Data shown:
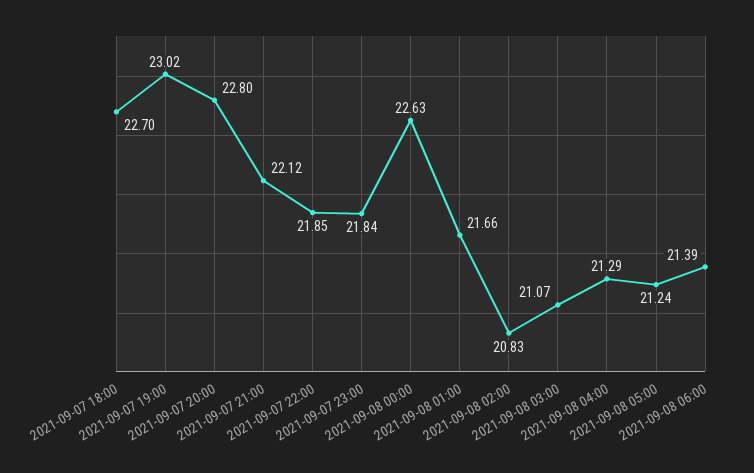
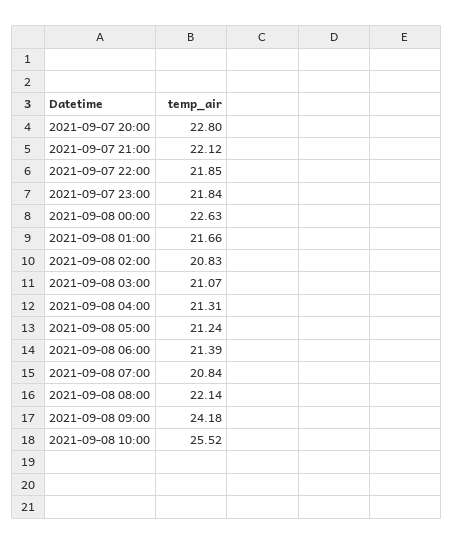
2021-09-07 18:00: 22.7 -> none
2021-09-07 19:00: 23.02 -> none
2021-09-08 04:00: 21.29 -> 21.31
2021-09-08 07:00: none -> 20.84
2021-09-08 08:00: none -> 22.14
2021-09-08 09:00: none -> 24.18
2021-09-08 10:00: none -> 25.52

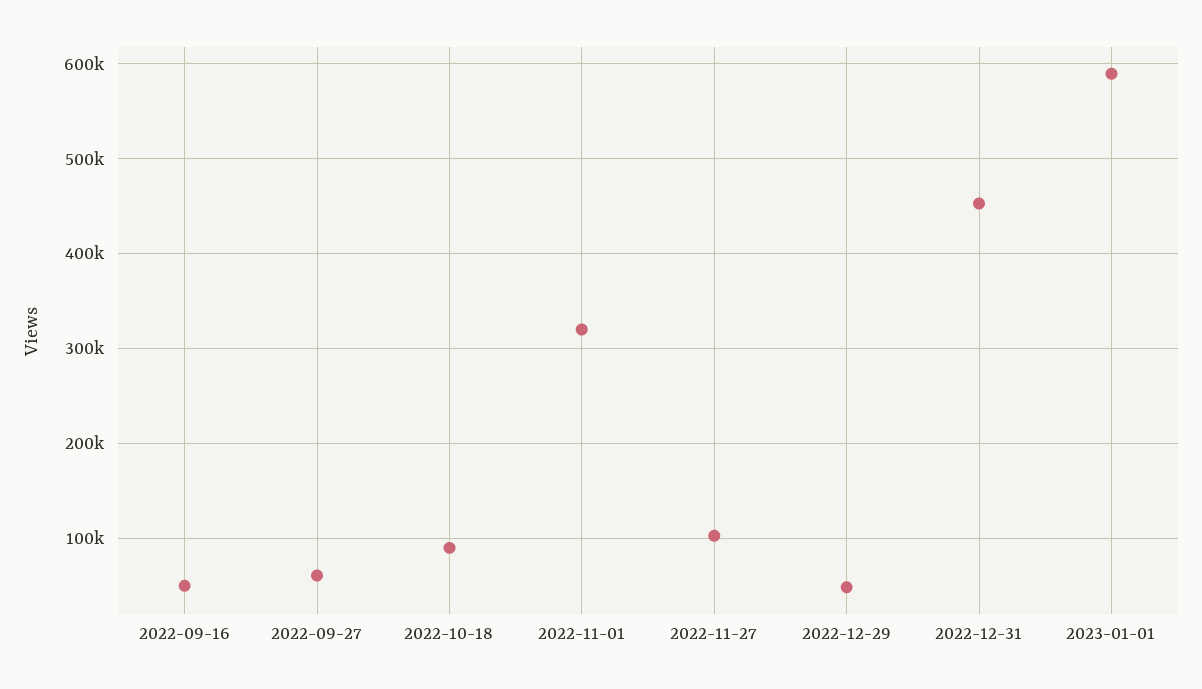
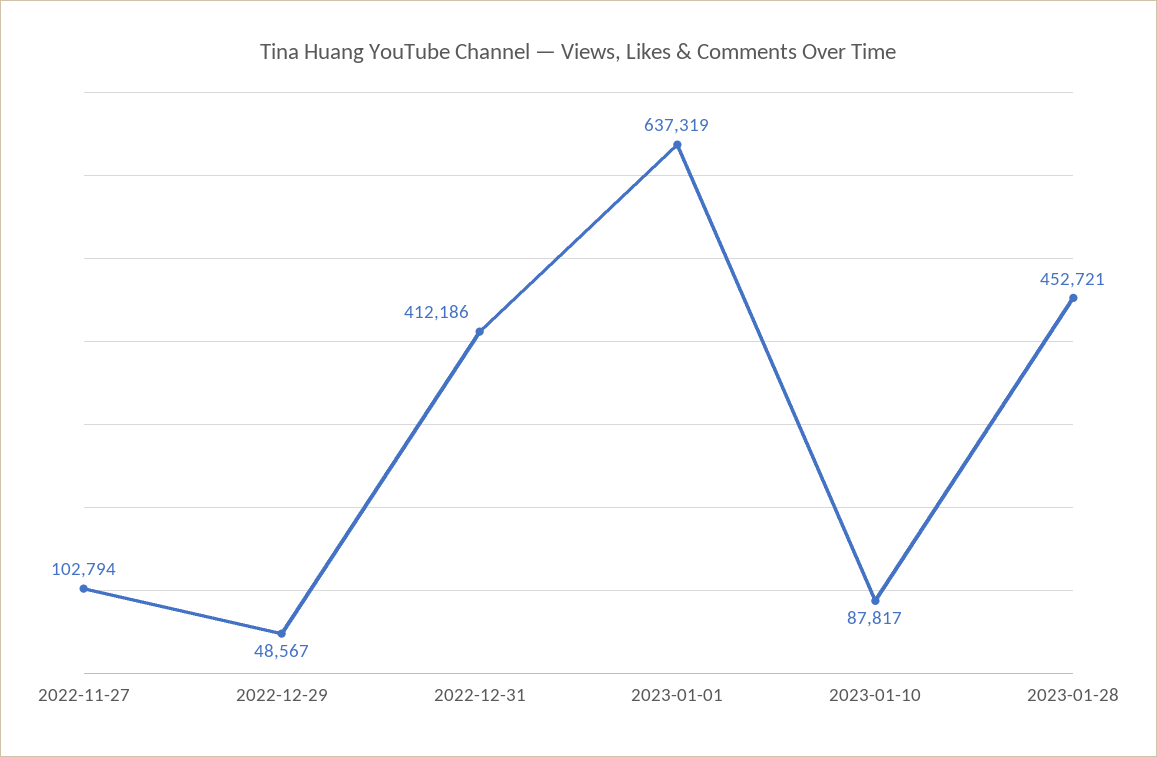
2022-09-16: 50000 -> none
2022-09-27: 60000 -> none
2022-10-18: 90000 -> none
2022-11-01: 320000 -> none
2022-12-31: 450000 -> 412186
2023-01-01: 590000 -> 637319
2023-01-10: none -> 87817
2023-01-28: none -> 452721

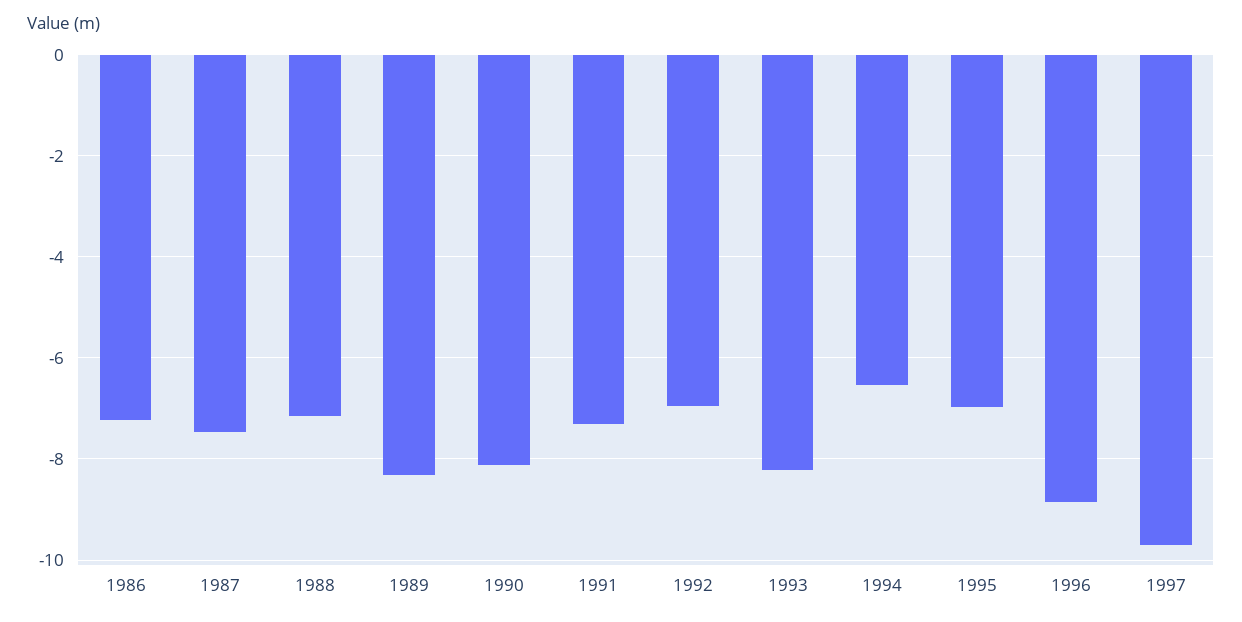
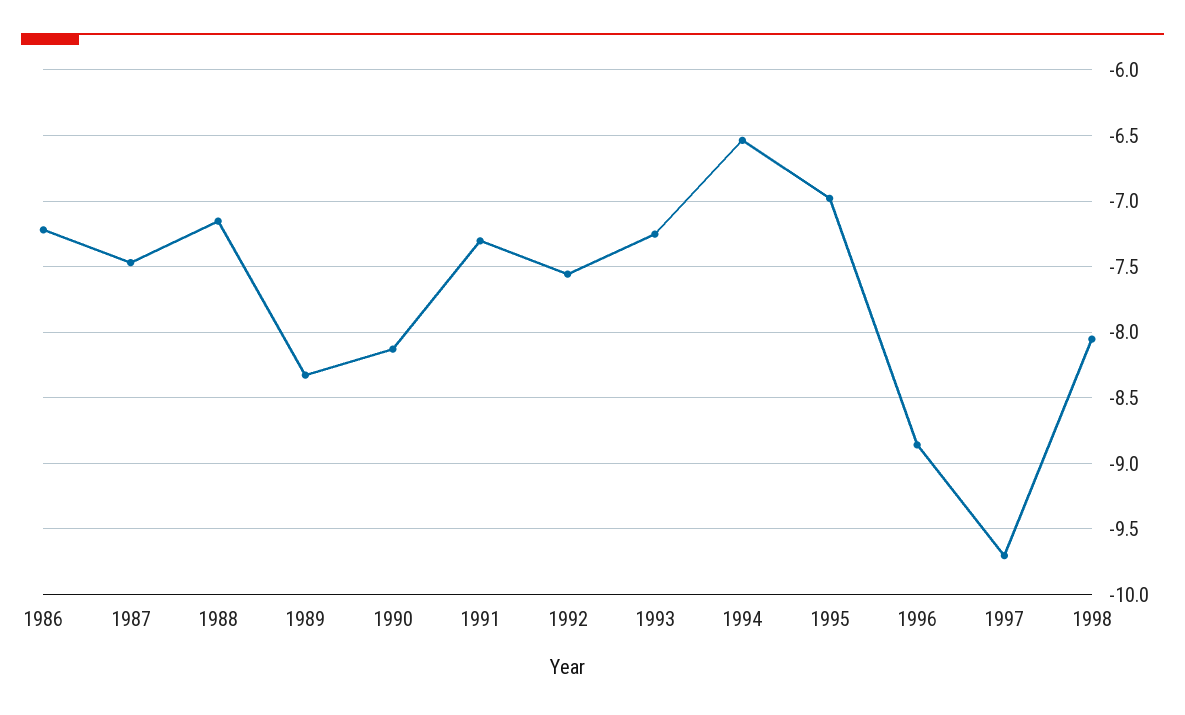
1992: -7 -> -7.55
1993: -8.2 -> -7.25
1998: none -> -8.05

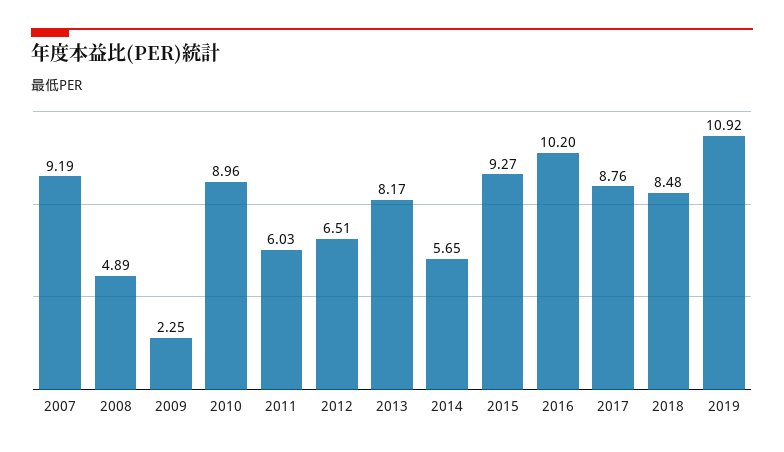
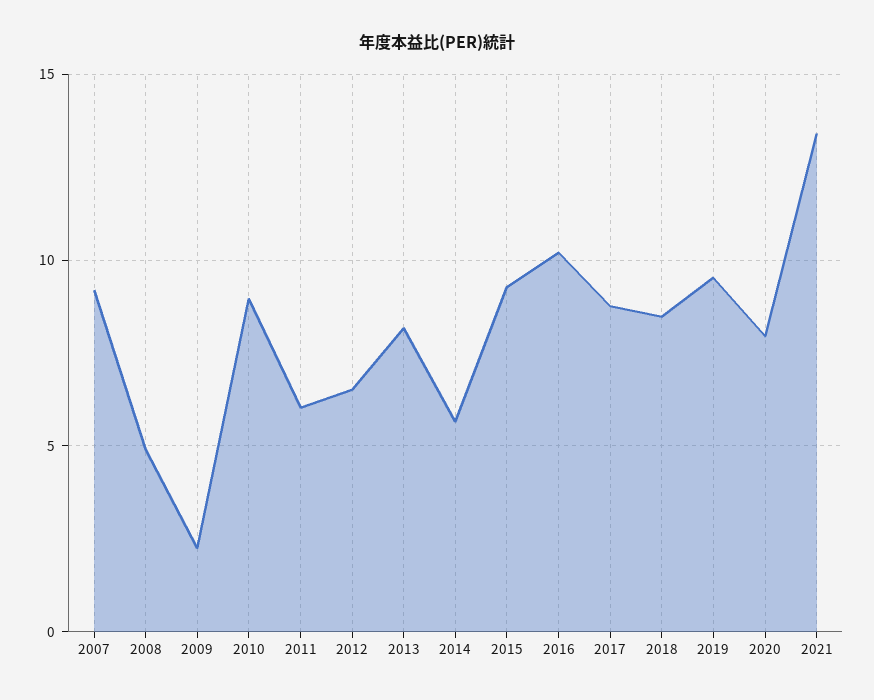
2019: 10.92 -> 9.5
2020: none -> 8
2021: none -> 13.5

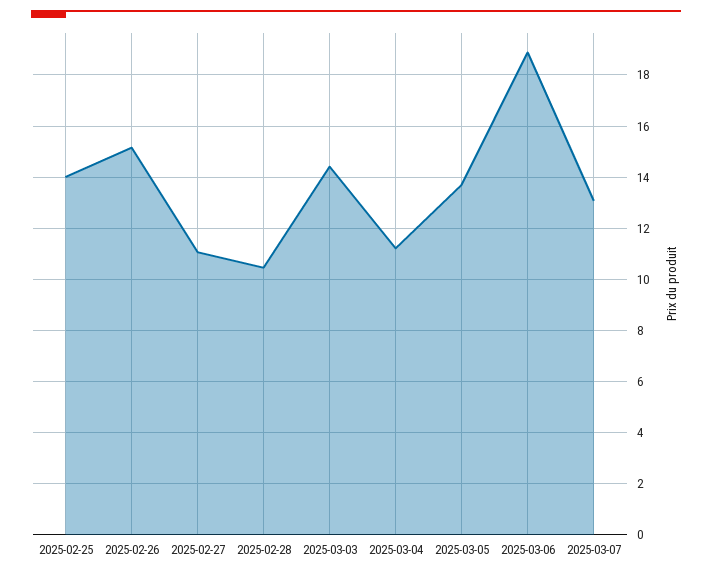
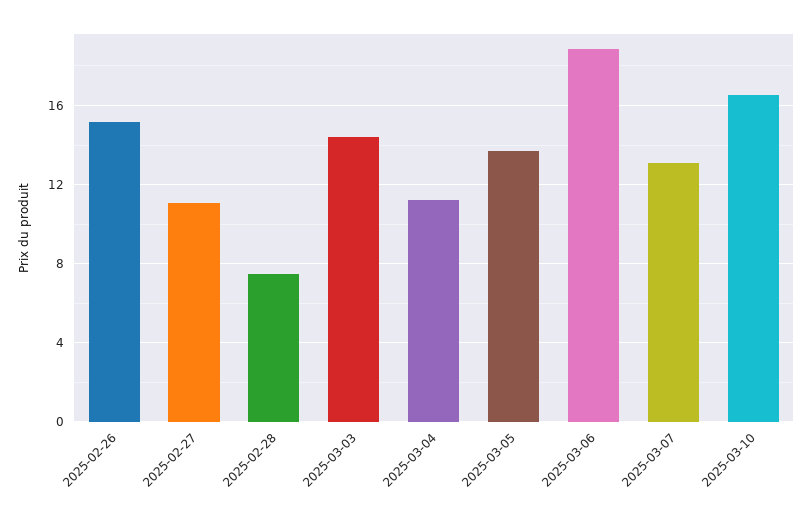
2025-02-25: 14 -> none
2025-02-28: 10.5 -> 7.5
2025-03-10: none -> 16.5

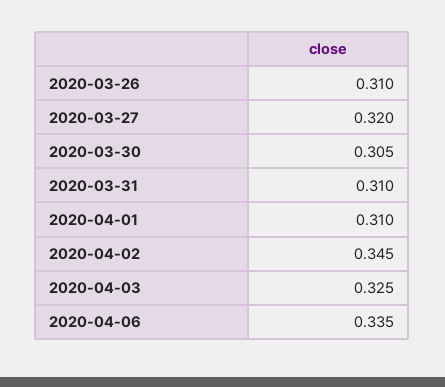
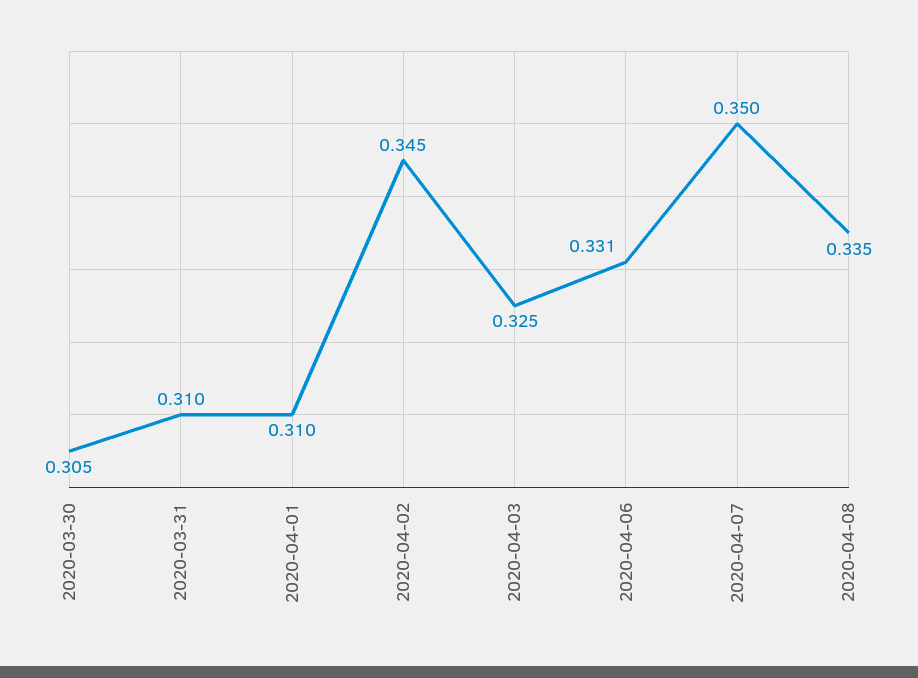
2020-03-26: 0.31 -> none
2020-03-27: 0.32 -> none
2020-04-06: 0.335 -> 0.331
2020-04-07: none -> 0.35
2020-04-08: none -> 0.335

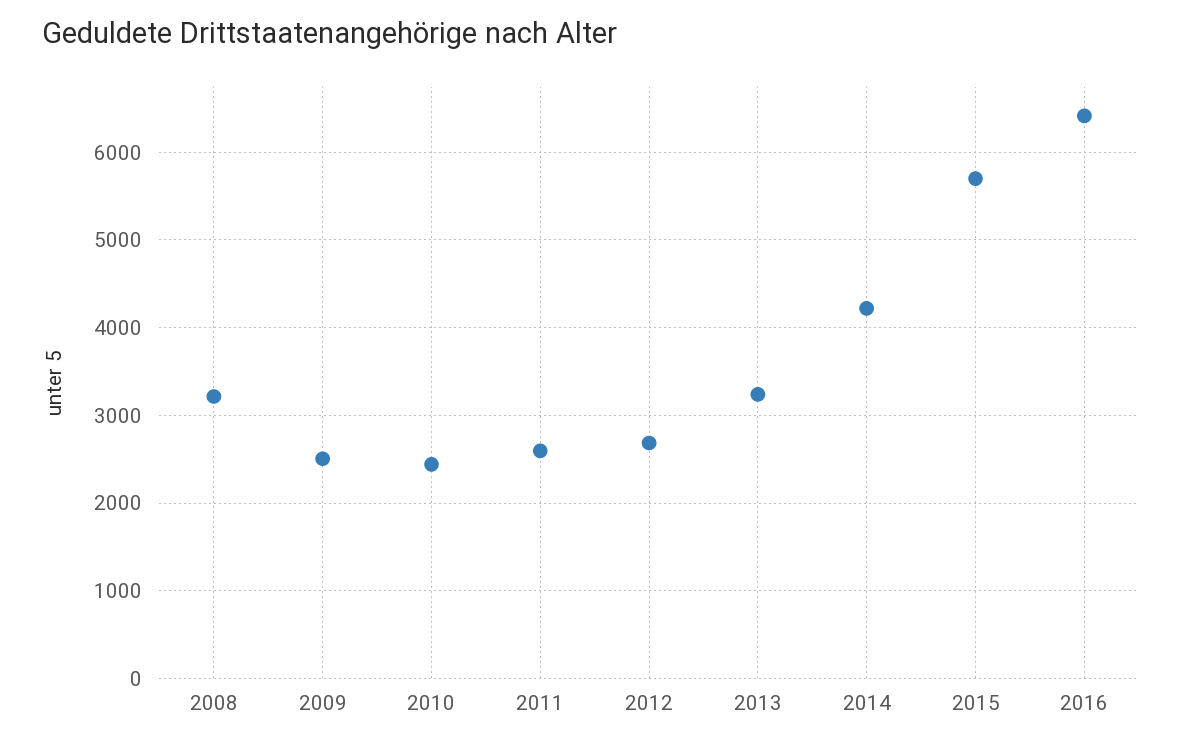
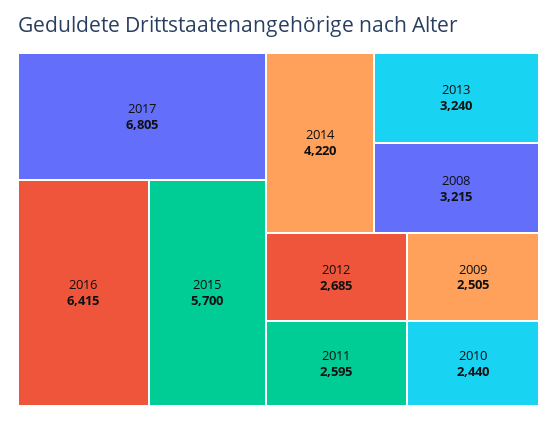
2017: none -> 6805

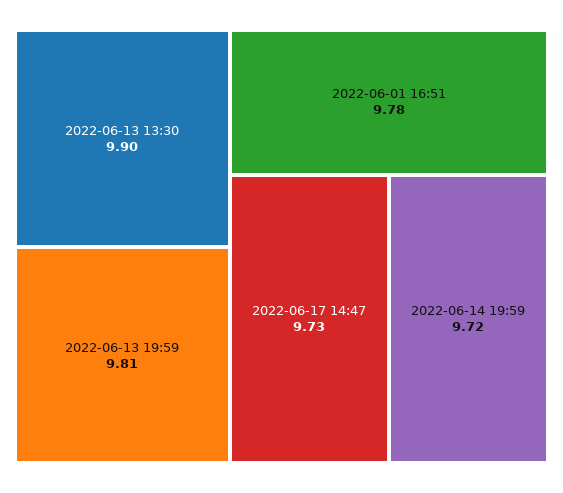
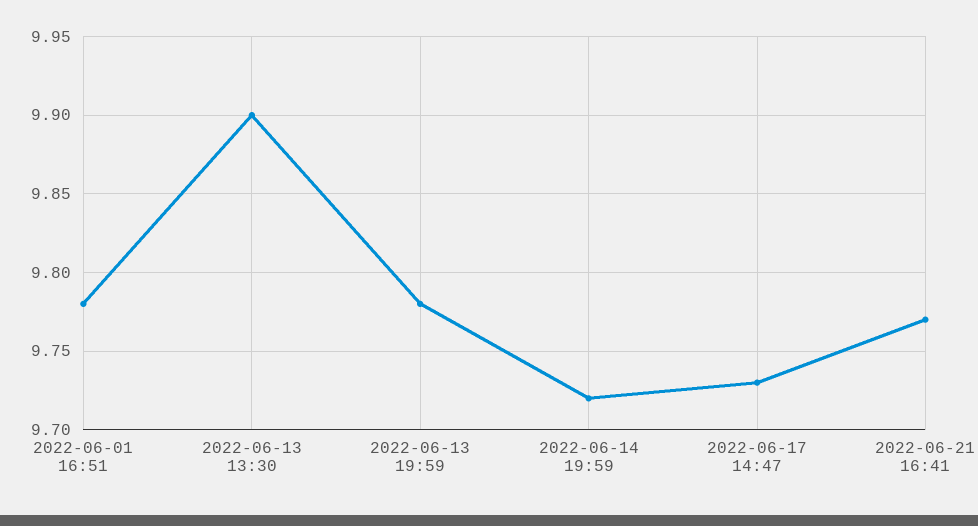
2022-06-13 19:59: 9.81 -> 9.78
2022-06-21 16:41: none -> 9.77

The task:
Without the images, write out all of the records exactly.

Written reply:
2021-09-07 18:00: 22.7 -> none
2021-09-07 19:00: 23.02 -> none
2021-09-08 04:00: 21.29 -> 21.31
2021-09-08 07:00: none -> 20.84
2021-09-08 08:00: none -> 22.14
2021-09-08 09:00: none -> 24.18
2021-09-08 10:00: none -> 25.52

2022-09-16: 50000 -> none
2022-09-27: 60000 -> none
2022-10-18: 90000 -> none
2022-11-01: 320000 -> none
2022-12-31: 450000 -> 412186
2023-01-01: 590000 -> 637319
2023-01-10: none -> 87817
2023-01-28: none -> 452721

1992: -7 -> -7.55
1993: -8.2 -> -7.25
1998: none -> -8.05

2019: 10.92 -> 9.5
2020: none -> 8
2021: none -> 13.5

2025-02-25: 14 -> none
2025-02-28: 10.5 -> 7.5
2025-03-10: none -> 16.5

2020-03-26: 0.31 -> none
2020-03-27: 0.32 -> none
2020-04-06: 0.335 -> 0.331
2020-04-07: none -> 0.35
2020-04-08: none -> 0.335

2017: none -> 6805

2022-06-13 19:59: 9.81 -> 9.78
2022-06-21 16:41: none -> 9.77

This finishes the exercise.